Anteontem fui vítima de uma tramóia bem sórdida. Como já contei, estou renovando minha habilitação. Aliás, diga-se de passagem, estou com a porcaria vencida já há um bom tempinho, mas, sacumé, né?... Num dia deu preguiça, no outro o tempo estava curto demais, e assim fui arrastando a providência inevitável até o último suspiro.
É bem importante salientar que pra uma mulher há, ainda, uma complicação terrível na hora de fazer novos documentos. Sempre queremos estar com cabelos lindos, pele magnífica, enfim, com uma aparência rigorosamente irretocável pra não fazer feio na foto. Até os brincos passam a ser requisito fundamental na composição da figura. Justamente por isso, adiei a renovação o máximo que pude. Não queria exibir uma cara despreparada num documento que vou ter que aturar por cinco longos anos. Só que pra atender à exigência da seguradora do meu carro, acabei tendo que fazer tudo às pressas do mesmo jeito.

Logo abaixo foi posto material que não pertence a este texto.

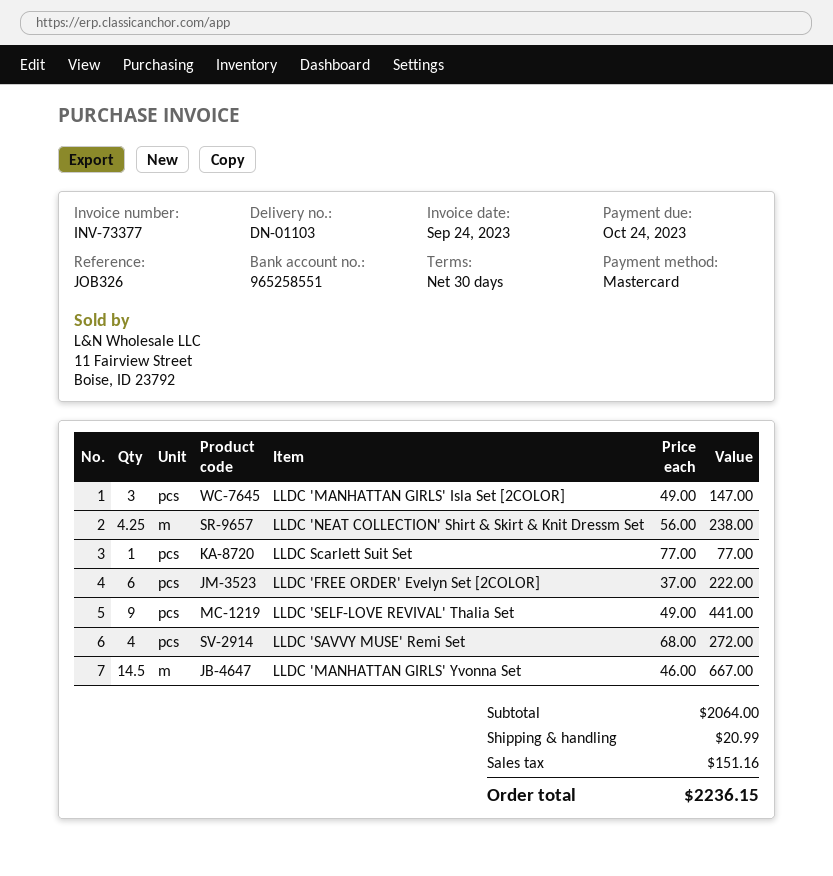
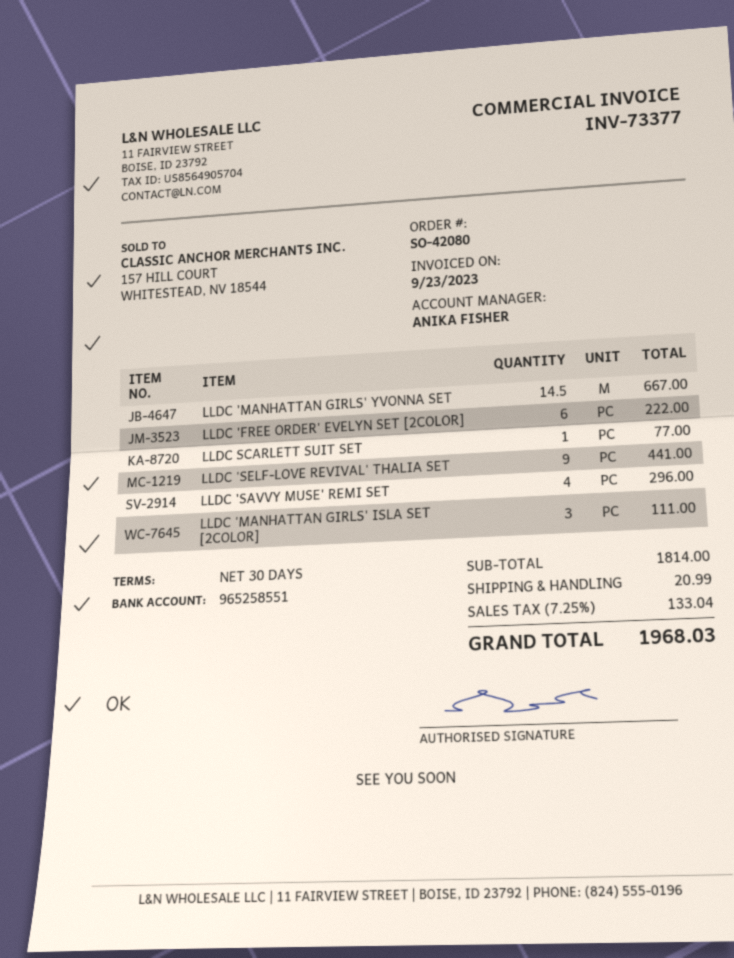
invoice date: 2023-09-24 -> 2023-09-23
LLDC 'MANHATTAN GIRLS' Isla Set [2COLOR]: 3 for 147.00 -> 3 for 111.00
LLDC 'NEAT COLLECTION' Shirt & Skirt & Knit Dressm Set: 4.25 for 238.00 -> none
LLDC 'SAVVY MUSE' Remi Set: 4 for 272.00 -> 4 for 296.00
subtotal: 2064.00 -> 1814.00
tax: 151.16 -> 133.04
total: 2236.15 -> 1968.03

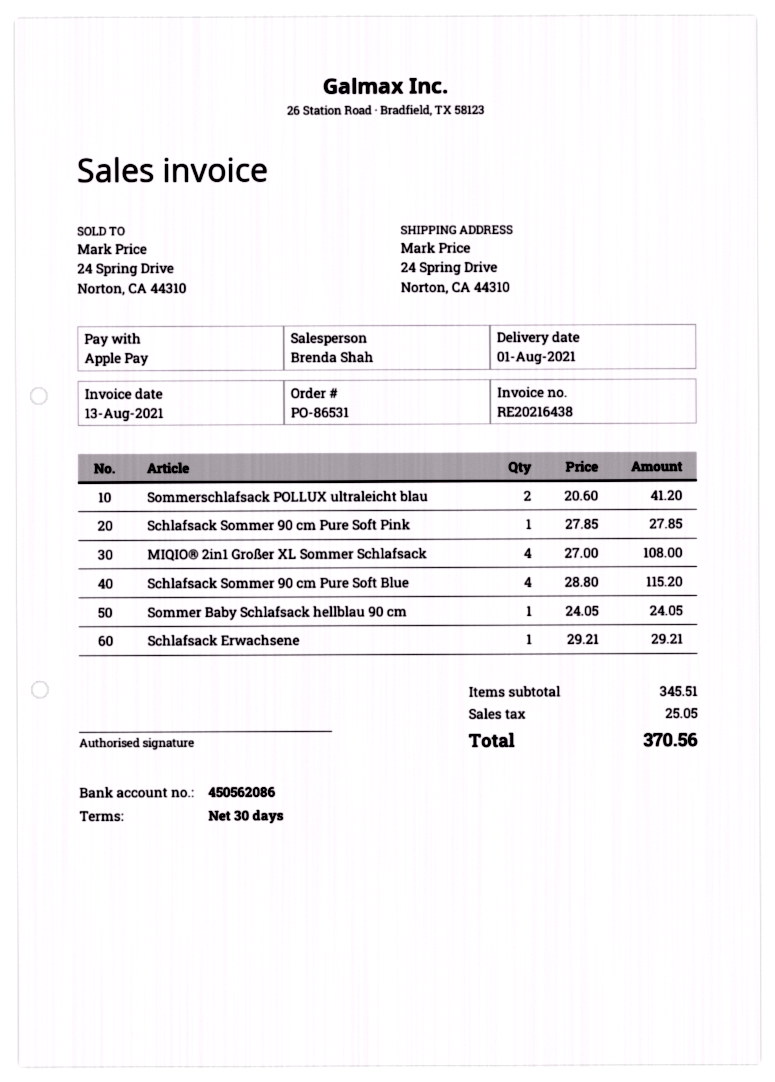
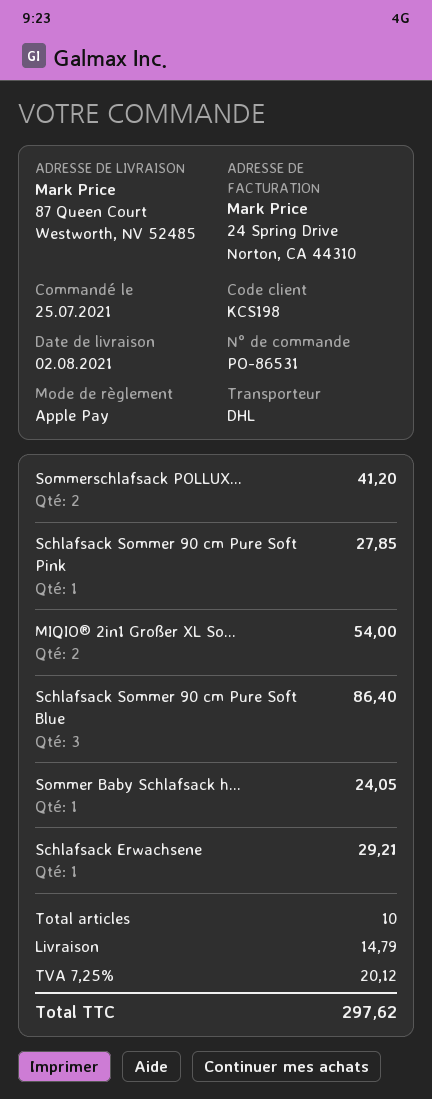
delivery date: 2021-08-01 -> 2021-08-02
ship to: 24 Spring Drive, Norton, CA 44310 -> 87 Queen Court, Westworth, NV 52485
MIQIO® 2in1 Großer XL Sommer Schlafsack: 4 for 108.00 -> 2 for 54.00
Schlafsack Sommer 90 cm Pure Soft Blue: 4 for 115.20 -> 3 for 86.40
shipping: none -> 14.79
tax: 25.05 -> 20.12
total: 370.56 -> 297.62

Comecinho de ano, correria doida, precisei tirar a foto justamente num dia em que tinha outros compromissos. Pra não correr o risco de não encontrar a loja aberta mais tarde, resolvi que essa seria a primeira coisa que faria naquele dia. Na medida do possível, dei aquele tratinho na minha cara e lá fui eu pro fotógrafo. Vale a pena dizer que odeio tirar fotos de qualquer espécie. Não fico natural e sempre apareço torta, como se tivesse acabado de sofrer um derrame. Mas foto de documento não tem muito segredo, né? É só sentar lá, fechar a boca e pronto, tá feito. Hum... Antes fosse!... Malditos tempos modernos! O homem achou que eu estava séria demais e pediu uma risadinha. Ô, como assim, risadinha em documento, meu chapa?... Tá doido??? O resultado foi aterrorizante, com o sorrizinho nervoso fiquei mais torta ainda. Bom, pelo menos, entre as várias imagens captadas deu pra escolher uma menos ruim. E pra não ter que fazer isso tudo tão cedo de novo, pedi logo dez cópias.
Mas ainda não estava conformada. Assustada com o que vi, achei que devia passar rapidinho pelo cabeleireiro e, se ainda houvesse tempo, tiraria outra foto. Foi o que fiz, pra alegria do japa fotógrafo, que mais uma vez fez mil macaquices pra eu rir. Pronto, mais dez cópias, agora com cabelinho muito mais bonitinho. Ah, assim sim! Já me imaginei exibindo uma habilitação decente por aí, que pelo menos me permita tirar cópias em preto e branco sem parecer que sou a Marge Simpson, como nesta maldita foto da minha identidade. Sei lá porque esse diacho fica assim, meu Deus! Juro que no original é diferente.
Papelada e foto no despachante, ontem fui fazer a provinha obrigatória no Centro de Formação de Condutores, como última etapa do martírio da renovação da CNH. Sendo habiltada já há 25 anos, isso torna-se um saco, mas fazer o quê? Final de tarde, uma chuva danada, fui a pé até o local da prova, que é bem perto da minha casa. Oras, um quarteirão apenas, pra quê caprichar no visual? Com aquela chuvarada toda, ficaria um horror de qualquer jeito. Chego lá e depois de submeter minha digital ao leitor ótico, ainda precisei ficar em frente da câmera do computador da mocinha. Sabe pra quê? PRA TIRAR A FOTO QUE IRÁ PRA HABILITAÇÃO!!!!!!!! E é assim que aparecerei no documento nos próximos anos: vestida com a camiseta do meu filho, de cabelo molhado e sem um mísero pingo de maquiagem nessa cara sapecada! Nem um batonzinho, meu Deus! Nem brinco, nada. Nada. Naaaaaaaaaaaaaaaaaaada!!!! Protesto! Vou exigir que o DETRAN me devolva a grana que gastei no cabeleireiro, centavo por centavo!
Vale como informação adicional que estávamos em três pessoas pra fazer a prova: duas mulheres e um homem. Adivinha só quem ficou por último, com cara de paisagem e nunca mais saiu da sala? Ah, mas esses homens!... Vai ver o pobrezinho tá lá até agora. Depois dizem que as mulheres deveriam pilotar só fogão. Tá vendo como não é à toa que atualmente os melhores chefes de cozinha são os rapazinhos?
Enfim, o mais cruel é não ter como resolver rapidamente esse baque emocional do qual fui vítima, porque minha psicóloga está de férias. Epa, pera aí!... Pensando bem, isso está me cheirando sabotagem, sabe? De repente foi ela mesma quem encomendou todo esse enrosco só pra desgraçar minha imagem e assim garantir a terapia por, no mínimo, mais cinco anos, tempo em que terei que ficar olhando pro meu look de flagelada de enchente. Boto mais essa na continha do DETRAN, isso sim.